The Rise of Perovskite Solar Cells and the Challenges Ahead

Perovskite solar cells (PSCs) have emerged as a groundbreaking photovoltaics (PV) technology, based on metal halide perovskites (MHPs) such as methylammonium or formamidinium lead iodide (MAPbI3 or FAPbI3, respectively). MHPs possess several desired characteristics for PV absorbers, including a direct bandgap with a strong absorption coefficient, long carrier lifetime and diffusion length, low defect density, and easy tuning of composition and bandgap.

In 2009, MHPs were first reported as a sensitizer in a dye cell configuration based on liquid hole-conducting electrolyte. Since then, the efficiency of single-junction PSCs has soared to a certified 25.2%. Most high-efficiency PSCs are fabricated through solution processing, making PSCs an attractive, potentially high-performance, and low-cost PV technology.

Various deposition approaches have been developed for scaling up PSCs, leading to a recent demonstration of an 802-cm2 perovskite solar module with a certified 16.1% efficiency. This module performance is rapidly approaching that of established thin-film PV technologies such as CdTe and CIGS. PSC stability has also seen significant improvements in recent years through optimization efforts and encapsulation strategies.

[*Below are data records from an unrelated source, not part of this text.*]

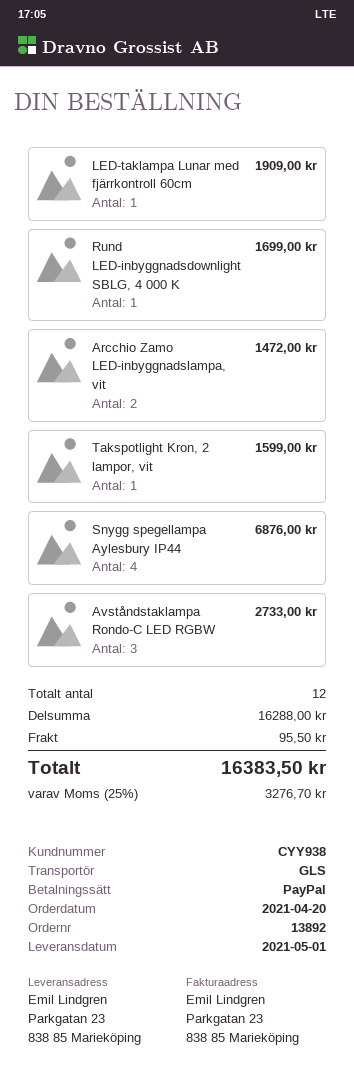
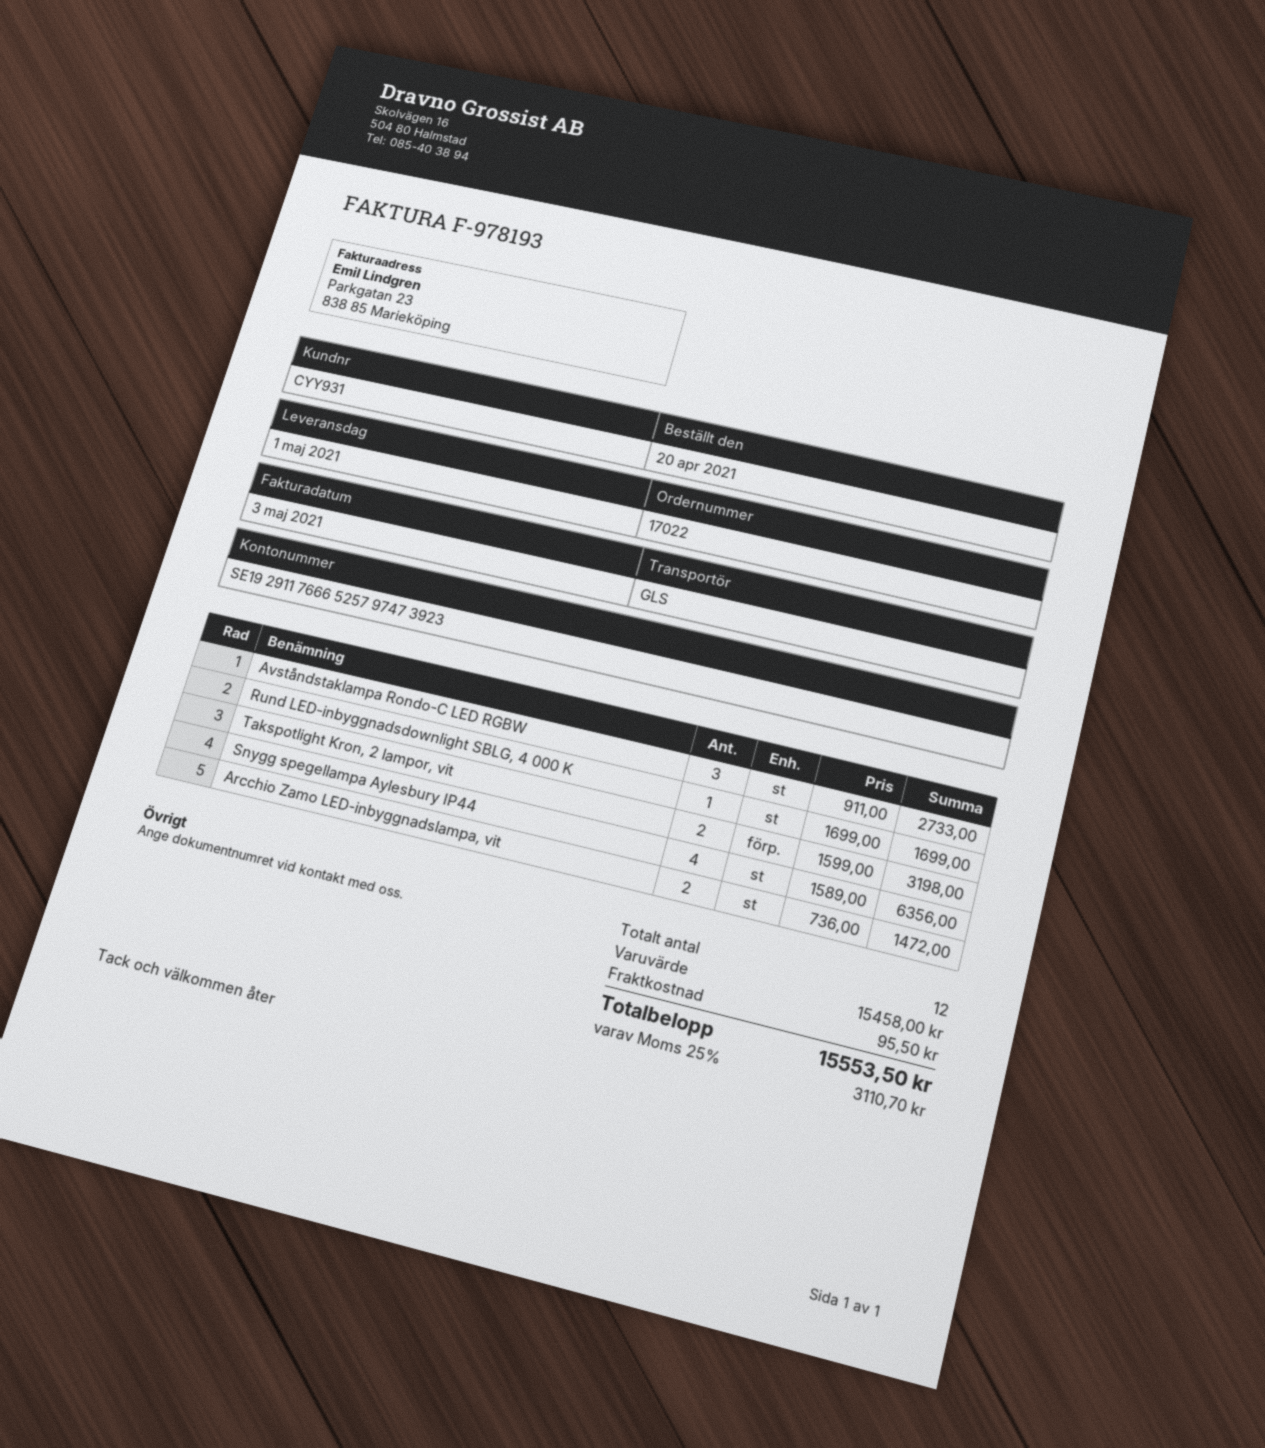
order number: 13892 -> 17022
customer number: CYY938 -> CYY931
LED-taklampa Lunar med fjärrkontroll 60cm: 1 for 1909.00 -> none
Takspotlight Kron, 2 lampor, vit: 1 for 1599.00 -> 2 for 3198.00
Snygg spegellampa Aylesbury IP44: 4 for 6876.00 -> 4 for 6356.00
subtotal: 16288.00 -> 15458.00
tax: 25% = 3276.70 -> 25% = 3110.70
total: 16383.50 -> 15553.50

Despite their impressive progress, PSCs still face several challenges:

1. Stability: Achieving long-term stability under outdoor operating conditions remains a major target. Understanding degradation mechanisms and tailoring standard packaging/encapsulation schemes for perovskites is crucial.
2. Scaling Up: The performance gap between small-area cells and larger modules is larger than predicted, due to factors such as nonuniform coating and interconnection structure limitations. Scalable fabrication processes must be adopted to incorporate cell-level improvements.
3. Efficiency: Increasing open-circuit voltage and fill factor through interface engineering and defect reduction is essential. The incorporation of Sn into Pb-based perovskite could increase short-circuit current density, but Sn-induced defects and stability issues are more challenging.
4. Toxicity: High-efficiency PSCs contain toxic Pb, which could pose challenges for commercialization. The impact of Pb on the environment and humans must be carefully evaluated, and strategies for preventing Pb release should be developed if it remains indispensable for PSCs.

In conclusion, perovskite solar cells hold great promise as a potential PV technology for terawatt-scale energy production. As researchers continue to address the remaining challenges, the future of PSCs looks bright, paving the way for a more sustainable and efficient solar-powered world.